▶ _What to do_:
Could you output exactly the lines from the one containing "[474,213,715,229] [63,238,282,254] Stan." through the end of the records below, and nothing more?

Edit tracking data
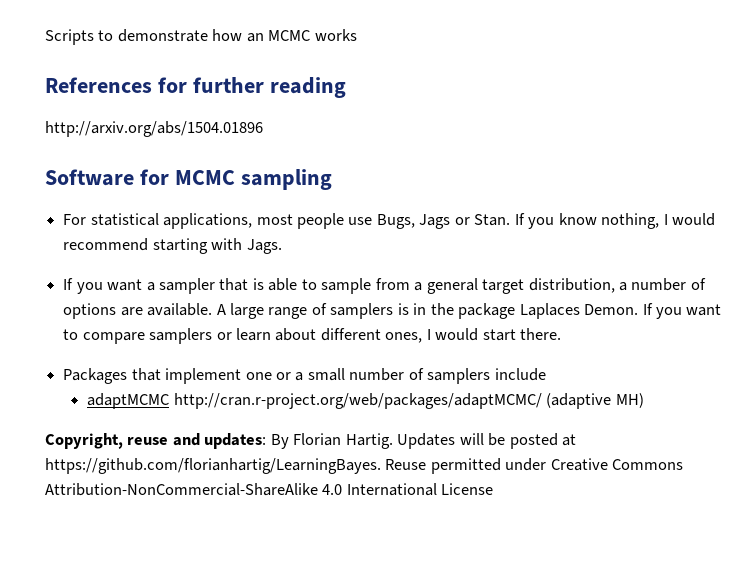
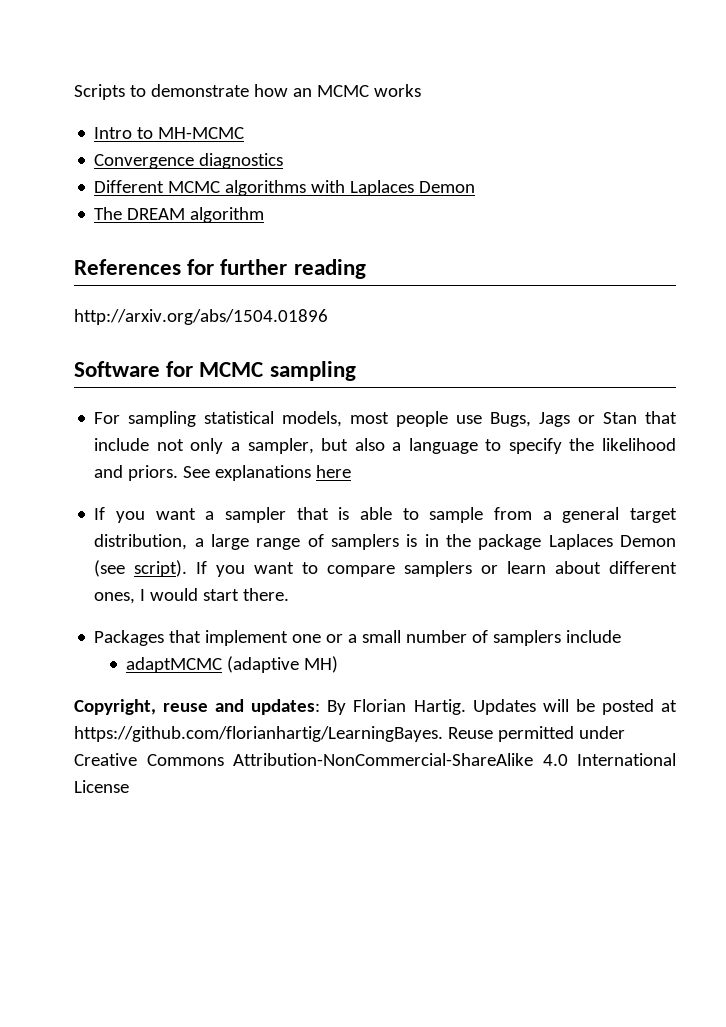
(357, 35) none -> [94,127,245,139] [94,153,284,169] [94,180,476,196] [94,207,265,223] // Intro to MH-MCMC // Convergence diagnostics // Different MCMC algorithms with Laplaces Demon // The DREAM algorithm
[90,213,253,229] statistical applications, -> [128,411,343,427] sampling statistical models,
[474,213,715,229] [63,238,282,254] Stan. If you know nothing, I would recommend starting with Jags. -> [603,411,677,424] [94,438,677,454] [94,465,352,481] Stan that include not only a sampler, but also a language to specify the likelihood and priors. See explanations here
[631,278,706,291] [63,303,226,319] number of options are available. A -> (204, 542) none
[584,304,639,315] Demon. -> [619,535,676,547] [94,560,188,577] Demon (see script).
[173,393,542,409] http://cran.r-project.org/web/packages/adaptMCMC/ -> (223, 665) none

▶ _Output of the task_:
[474,213,715,229] [63,238,282,254] Stan. If you know nothing, I would recommend starting with Jags. -> [603,411,677,424] [94,438,677,454] [94,465,352,481] Stan that include not only a sampler, but also a language to specify the likelihood and priors. See explanations here
[631,278,706,291] [63,303,226,319] number of options are available. A -> (204, 542) none
[584,304,639,315] Demon. -> [619,535,676,547] [94,560,188,577] Demon (see script).
[173,393,542,409] http://cran.r-project.org/web/packages/adaptMCMC/ -> (223, 665) none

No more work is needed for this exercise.